Cross lateral movements involve using hand and foot on opposite sides of the body. Try these cross lateral movements for five minutes every hour and you’ll have better concentration and mental alertness!

  • Touch hand (or elbow) to opposite knee.
  • Lazy 8.  Use one hand to trace a large infinity sign in front of your body, following the hand with the eyes. Alternate hands and continue.
  • Karate Cross Crawl:  Kick while punching or chopping with alternate hand and foot (right hand chops while left foot kicks).
  • Cross Crawl Sit-ups.  While lying on the back with hands clasped behind your head for support, sit up and touch the right elbow to the left knee.  Alternate touching elbow to opposite knee.
  • Double Doodle.  Draw a design with both hands simultaneously.  Be sure the designs are mirror images of each other, rather than facing the same direction.

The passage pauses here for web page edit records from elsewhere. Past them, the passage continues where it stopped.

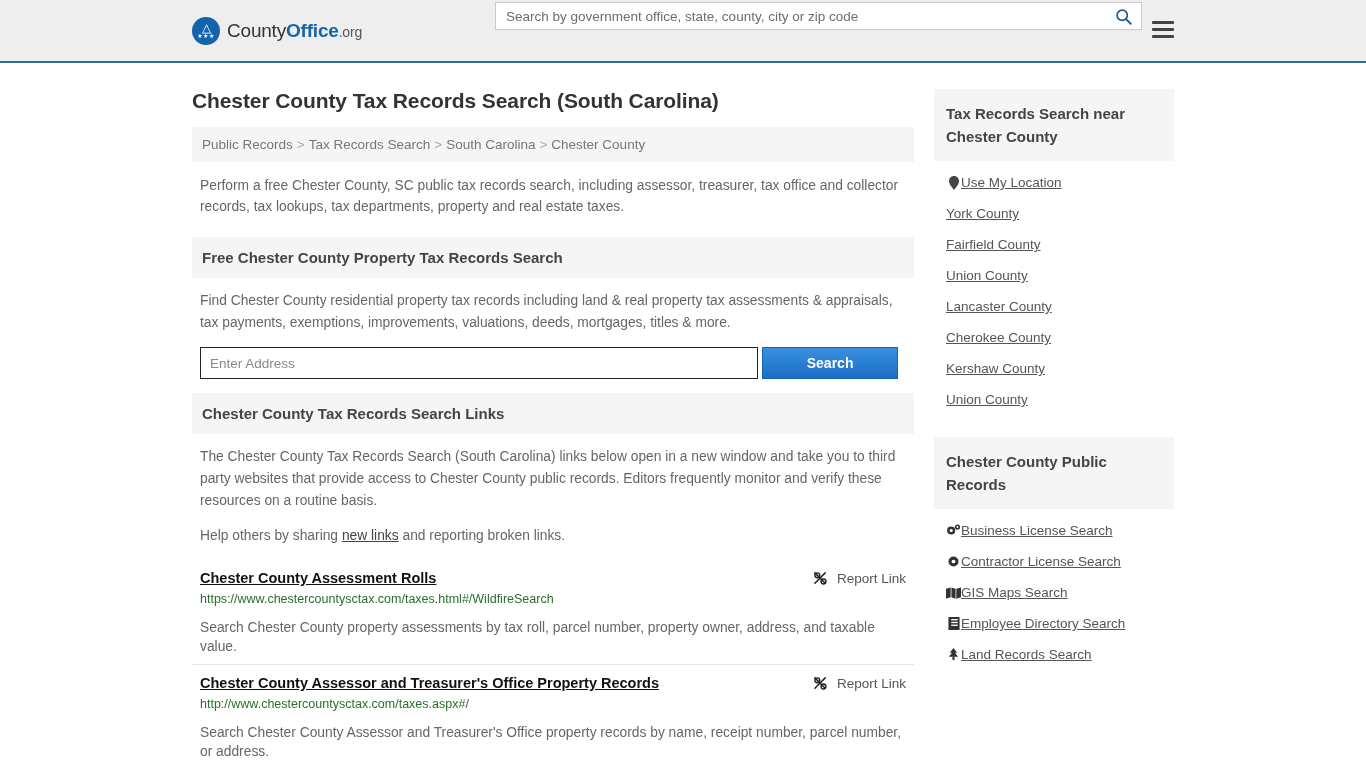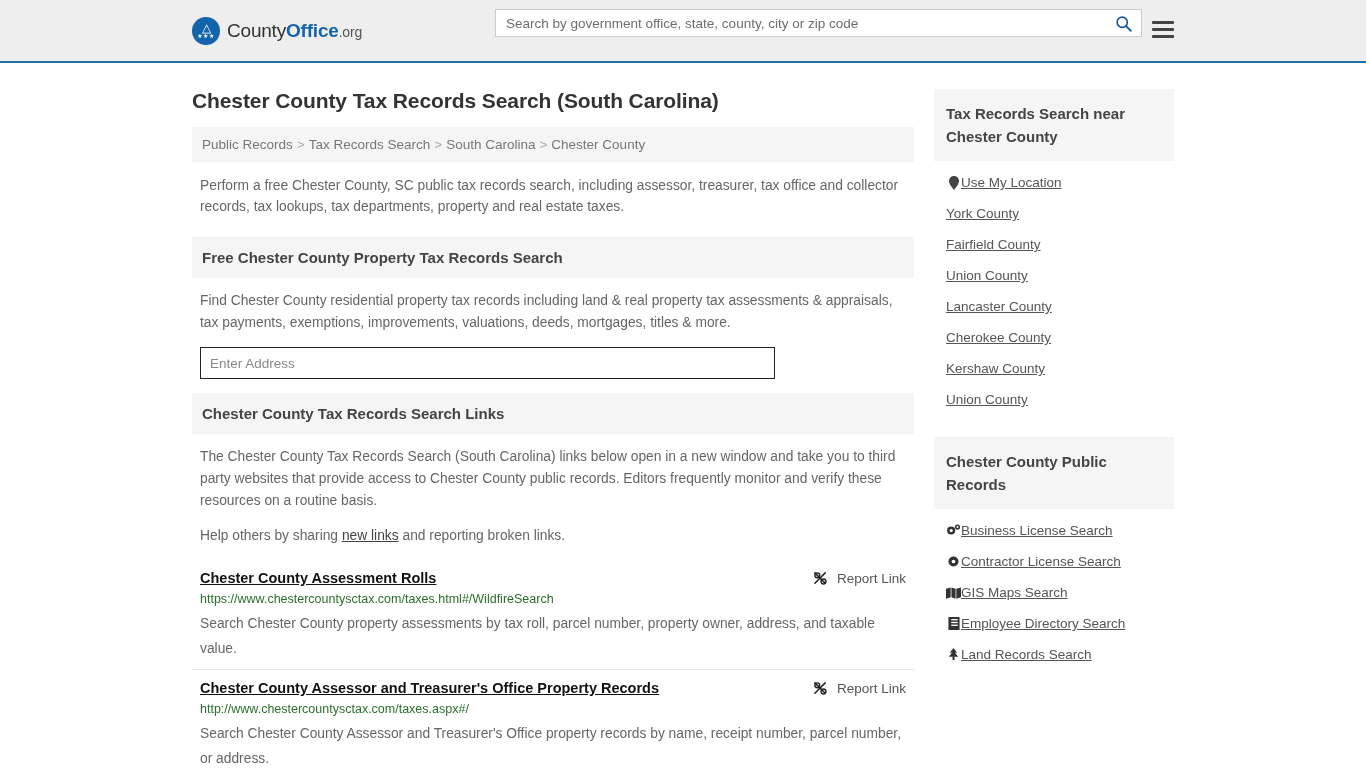"Search by government office, state," .header-search { top: 9px -> 2px }
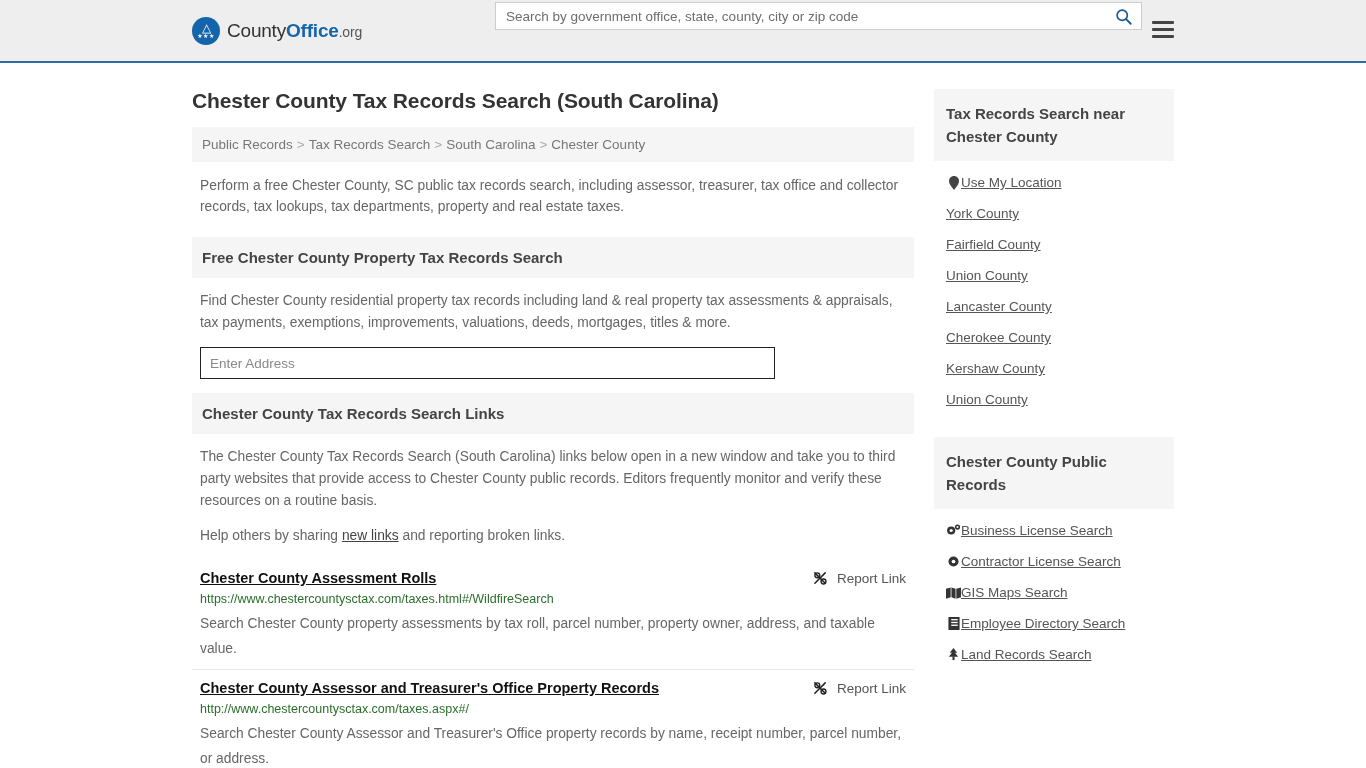"Search" button.btn-search { html: none -> <button>Search</button> }
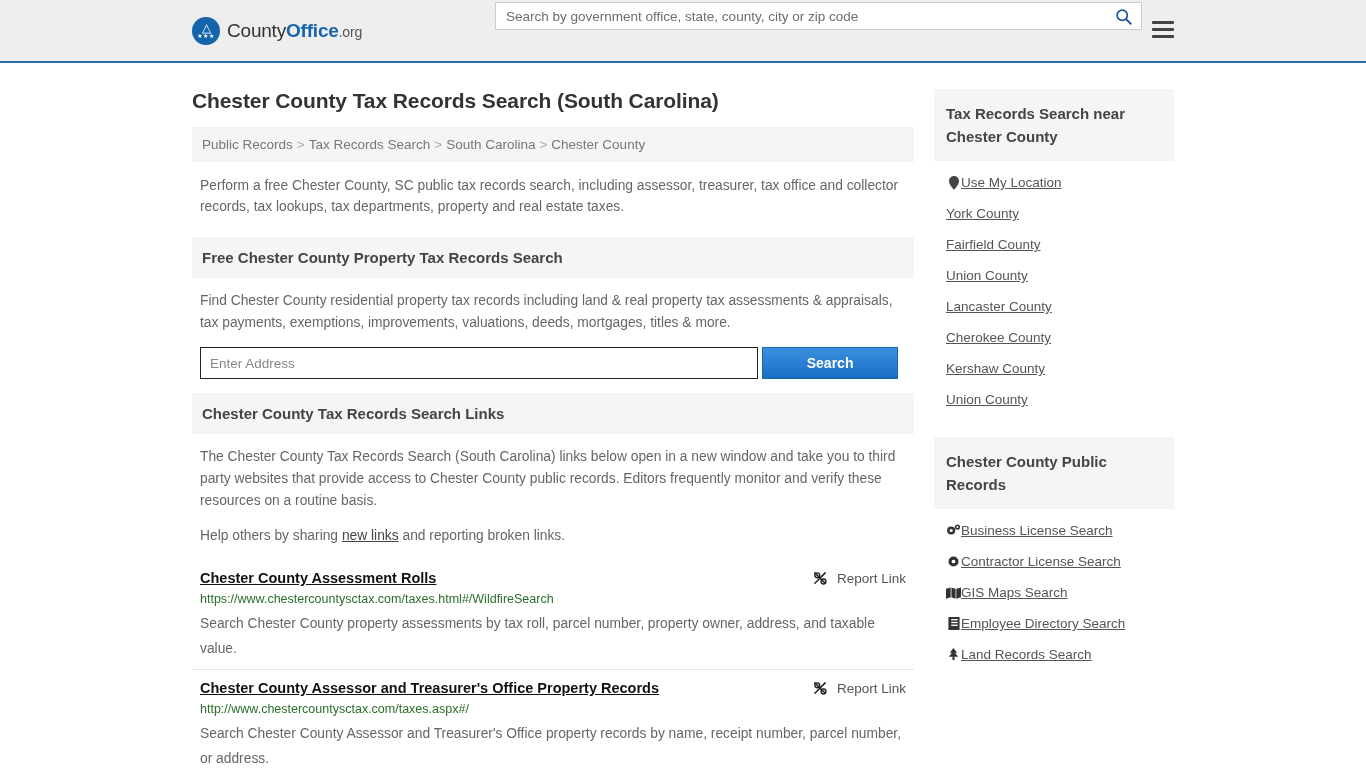"Search Chester County property" .result-desc { line-height: 25px -> 19px; margin-top: 5px -> 12px }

Self-tests Boost Memory and Recall!

Engage meaningfully with new material the same day it’s introduced, and review frequently until it’s “overlearned.”

Material is overlearned when you can get 100% on self-tests of the same kind and difficulty that you will encounter in the classroom – and you can get 100% on at least 3 self-tests in a row. The more important the grade, the more self-tests you need to take!


Get enough sleep. Memories get stored while you sleep! Don’t short cut on sleep thinking you’ll get more study time or relaxation time if you cut back on sleeping. Nothing can take the place of enough sleep when it comes to having a better memory!

Practice your toughest material again right before going to sleep – it receives an extra push into your brain! Don’t forget to use the gross and funny factor to be sure the information is processed by your brain!


Dr. Kari Miller, PhD, BCET is a board certified educational therapist and ADHD coach who has been educating and coaching adults and young people who have ADHD, autism, learning disabilities, emotional challenges, and other complex needs for more than twenty-five years.  She holds a PhD in educational psychology and mathematical statistics, an MEd in Learning Disabilities, Gifted Education and Educational Diagnosis, and a BS in Early Childhood Education and Behavior Disorders. Dr. Miller provides support across the lifespan – to school-aged students with learning and attention challenges, to young adults in transition to college or the workplace, and to women with ADHD who have passionate dreams, but are frustrated by procrastination, lack of focus and difficulty following through.

    • Sheva
    • April 2, 2020

    Wow, this is Amazing! I was laying in bed while reading this and when I got to the part about using cross lateral movement to help with focus and memory, I had to try the “Double Doodle” for myself. So I jumped out of bed, grabbed two pens and a paper, and started doodling. At first it felt weird to hold a pen in both hands and draw simultaneously, a few seconds in though I started to get the hang of it and could feel my brain engaging in a whole new way. I’m now looking forward to studying and I can’t wait to try out some of these other methods. Thank you Dr. Miller. My mom sent me this resource and I can’t get enough of it!